По-братски

   Мы с братом сидим на подоконнике и болтаем босыми ногами изо всех сил, расшатывая его. Иногда, в запале, задеваем пятками стену, и это довольно-таки больно, но, чтобы не расплакаться, мы принимаемся хохотать взапуски. Я над братом, братишка надо мной.
   Малиновка, - красное с одного боку яичко с острым носиком, расслышав нас, заглядывает в открытое окошко, машет крыльями быстро-быстро, словно манит, и смеётся : «Чего вы там сидите? Выходите во двор, тут хорошо!»
   
   На улице и впрямь здорово. Небо, залитое разноцветными слоями облаков, похоже на радугу, которую мы рисуем, где придётся, когда есть чем. Теперь, впрочем, ни красок, ни цветных карандашей не достать, и мы замазываем полосочки радуги одним простым, серым до седины карандашом, из-за чего получается, что небо над лесом на наших картинах сохнет тельняшкой, и украшено дырами облаков да колючими чаинками птиц в углу листа. По весне они у нас слева, а по осени - в правом верхнем углу. Дед говорит, что мы рисуем неверно, и птицы улетают в ту же сторону, откуда прилетают, но нам с братом кажется, что им было бы так неинтересно, путешествовать всё время по одной и той же дороге.

   Отпросившись у деда, мы идём на пруд. С негодованием отказавшись от его предложения взять удочки, идём налегке. Единственно, проходя через кухню, братишке удаётся стащить ломоть хлеба. Мы, конечно, знаем, что это нехорошо, но то ж не для себя, а для рыб. Кто им там, в пруду, испечёт хлебушка?

   На берегу пусто. Кроме трясогузки, что ходит по отмели туда-сюда с видом учёной птицы, - никого.
- Ей бы за ухо наш простой карандаш, сошла бы за учителя начальных классов Петра Васильевича. - Шепчу я на ухо брату.
Тот хихикает, но ему жалко карандаша. У нас самих осталось мало, - два огрызка по половинке. Дед разрубил карандашик топором, по-братски чтобы. Мы ругались перед тем, что чьё, вот он у нас все и отобрал, а последний-то поделил, поровну.
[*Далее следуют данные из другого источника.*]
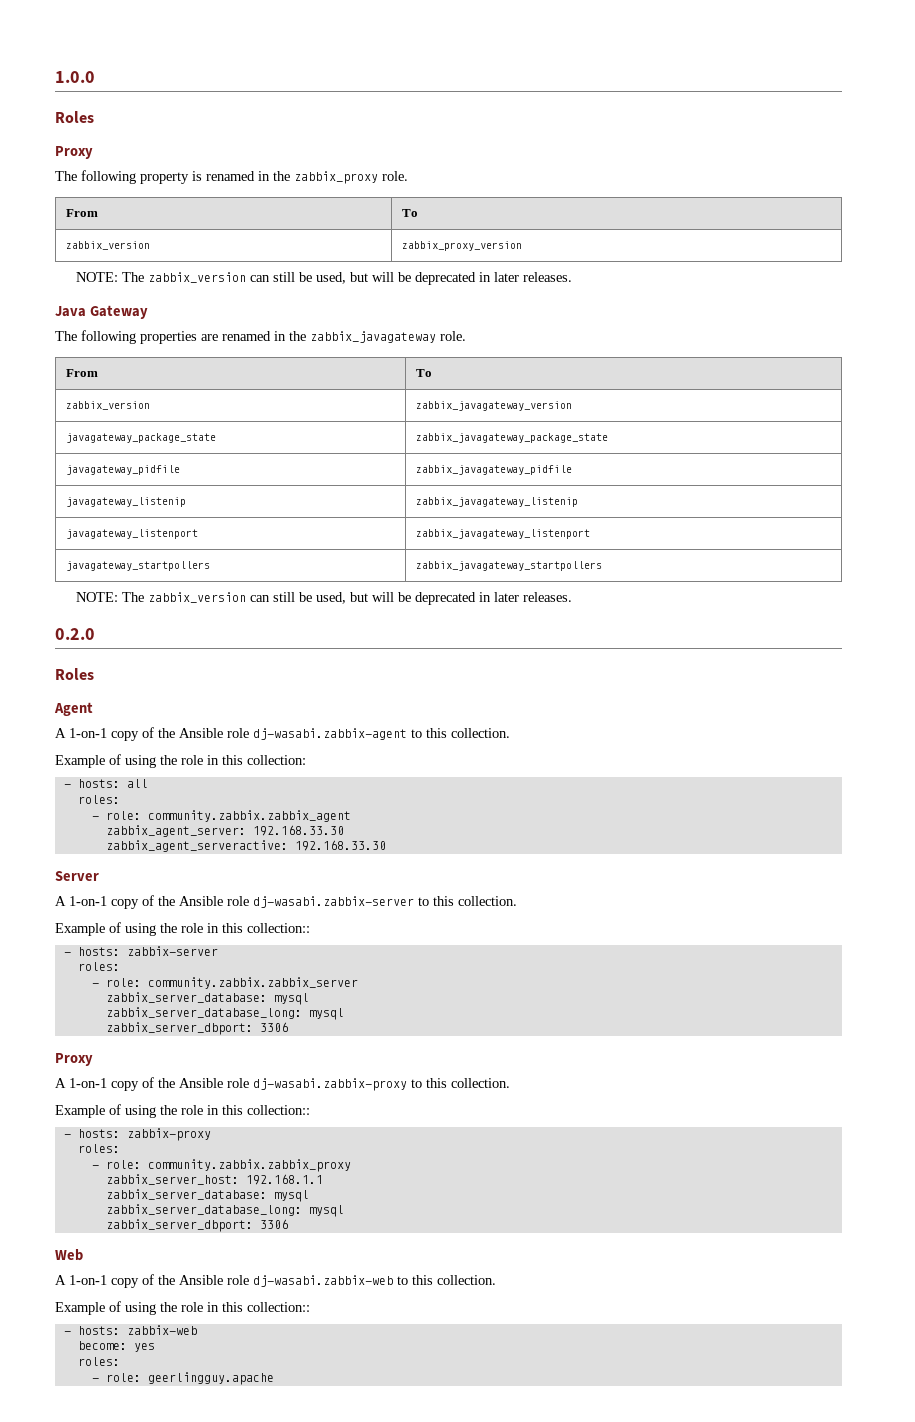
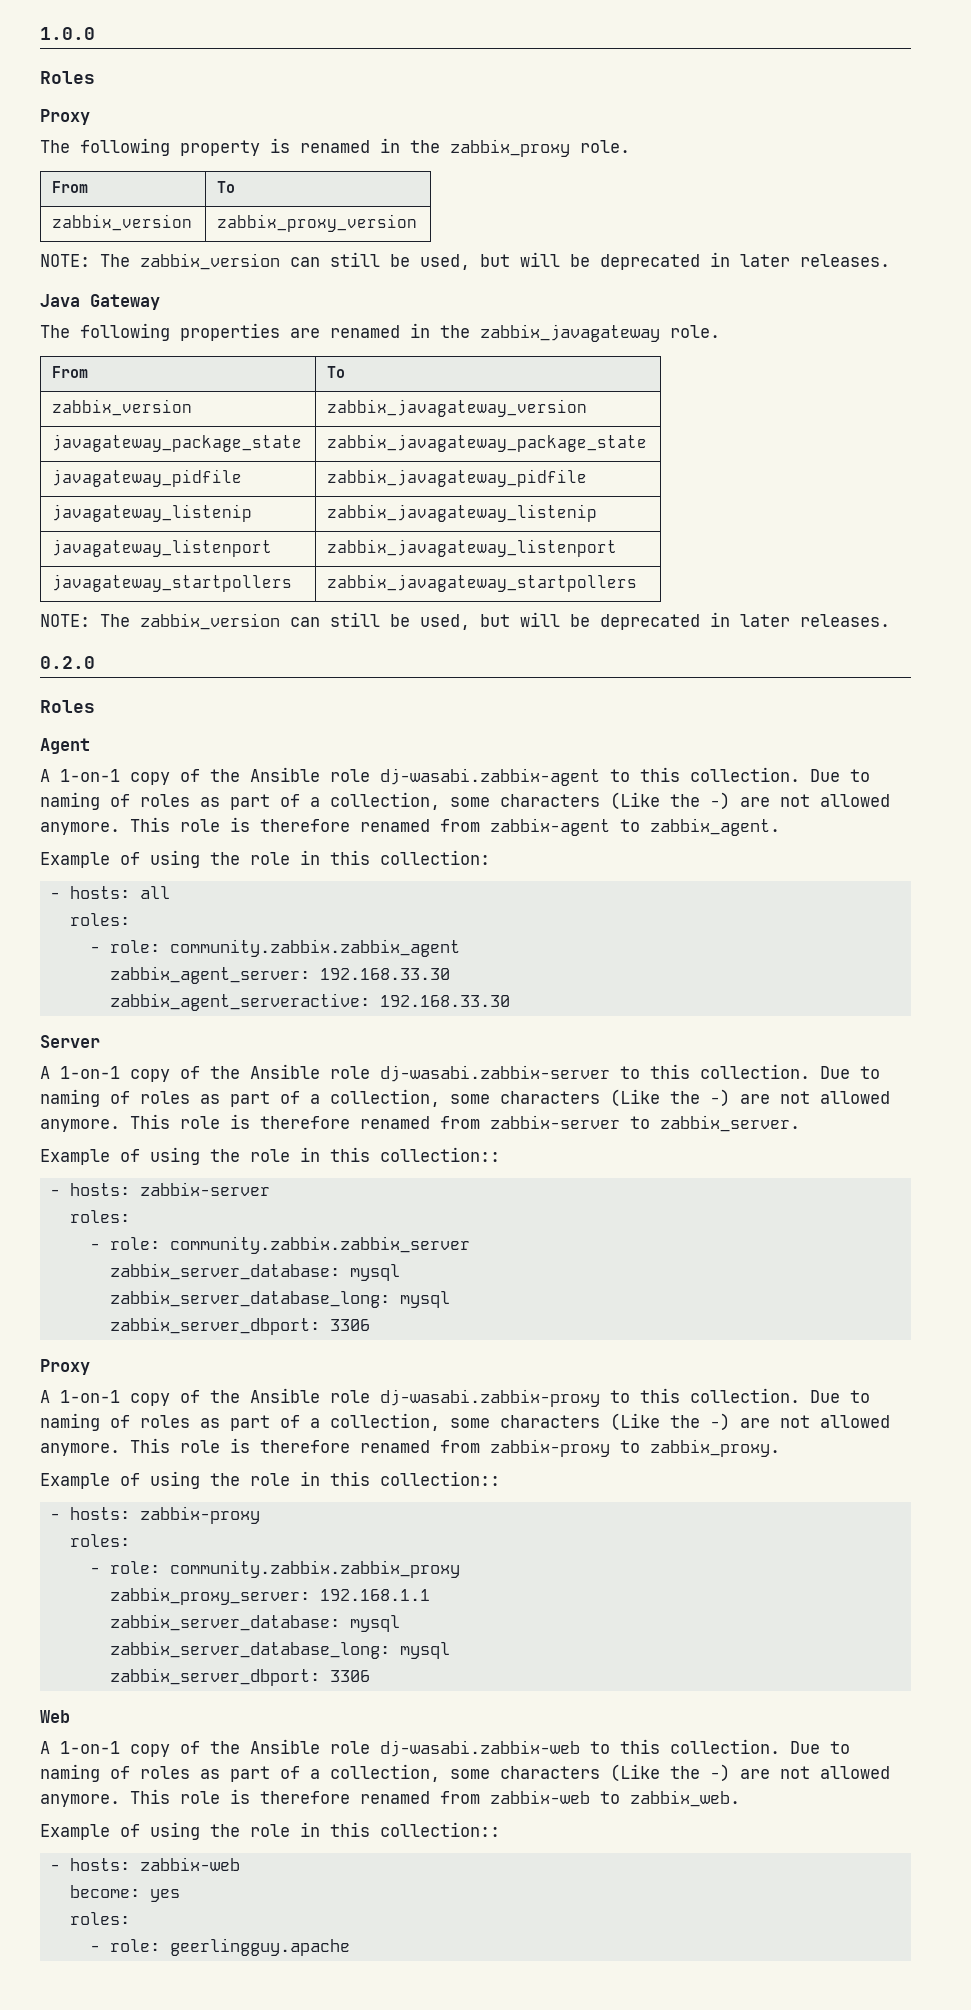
(510, 733) none -> [810,769,870,782] [40,792,890,810] [40,817,780,836] Due to naming of roles as part of a collection, some characters (Like the -) are not allowed anymore. This role is therefore renamed from zabbix-agent to zabbix_agent.
(517, 901) none -> [820,1066,880,1079] [40,1089,890,1107] [40,1114,800,1132] Due to naming of roles as part of a collection, some characters (Like the -) are not allowed anymore. This role is therefore renamed from zabbix-server to zabbix_server.
(510, 1083) none -> [810,1390,870,1403] [40,1413,890,1431] [40,1438,780,1457] Due to naming of roles as part of a collection, some characters (Like the -) are not allowed anymore. This role is therefore renamed from zabbix-proxy to zabbix_proxy.
[105,1174,239,1185] zabbix_server_host: -> [109,1587,310,1605] zabbix_proxy_server:
(496, 1280) none -> [790,1741,850,1754] [40,1764,890,1782] [40,1789,740,1807] Due to naming of roles as part of a collection, some characters (Like the -) are not allowed anymore. This role is therefore renamed from zabbix-web to zabbix_web.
   Устраиваясь поближе к воде, мы с братишкой раскидали на стороны горячий песок и сели рядышком поскорее, покуда вновь не нагрелся. Нам было видно, как зарянка расположилась купаться на листе кувшинки, и как лягушки глазеют на неё с воды, расставив в стороны смешные упругие ножки.
   Я проверяю, чтобы братишка не сидел на холодном, ему нельзя. Он недавно лежал в лазарете, там же и набрался от усатого, пропахшего табаком фельдшера многих интересных слов, которые теперь, к месту или не к месту, любит повторять. Вот и сейчас, заприметив неподалёку щегла, братишка, глядя прямо перед собой немигающими глазами, заговорил:
- Опасаясь за его здоровье, щеглу не разрешают пить холодное открытым горлом. От того-то щегол сперва трогает воду левым крылом, а уж после пьёт. Мелкими, как прыжки соловья, глотками.
- Отчего ж левым-то крылом? - Не удержавшись, спрашиваю его я, ибо про прыжки соловья мы слыхали прежде от деда.
- Видать, левша... - Резонно отвечает братишка и мы опять молчим, наблюдая за тем, как купается щегол. Он делает это не с берега, но переступив на лист кувшинки, с её зелёных мостков. Тщательно трёт себе затылок и спинку, как, наверное, учила его мама. Сушится после на ветерке, как и все, кто не человек.

    Размочив хлеб в воде у берега рыбам на ужин, мы уходим. По дороге встречаем пыльное стадо. Притомившийся за день пастух лениво крутит хлыстом, сбоку бежит его собака, свесив красный язык чуть ли не до земли, но коровам не до кого, они спешат по домам, где им дадут вдоволь попить из ведра и омоют исцарапанное репьями, изгрызенное комарами вымя.

   Стадо скоро прячется за облаком пыли. Мы улыбаемся ему вослед, машем рукой и идём дальше. Голубая полоска радуги мало-помалу растеклась по небу, а стволы сосен поделили закатное солнце на равные части промеж собой. Каждой - по румяному куску. Чтобы не было обидно никому, по-братски.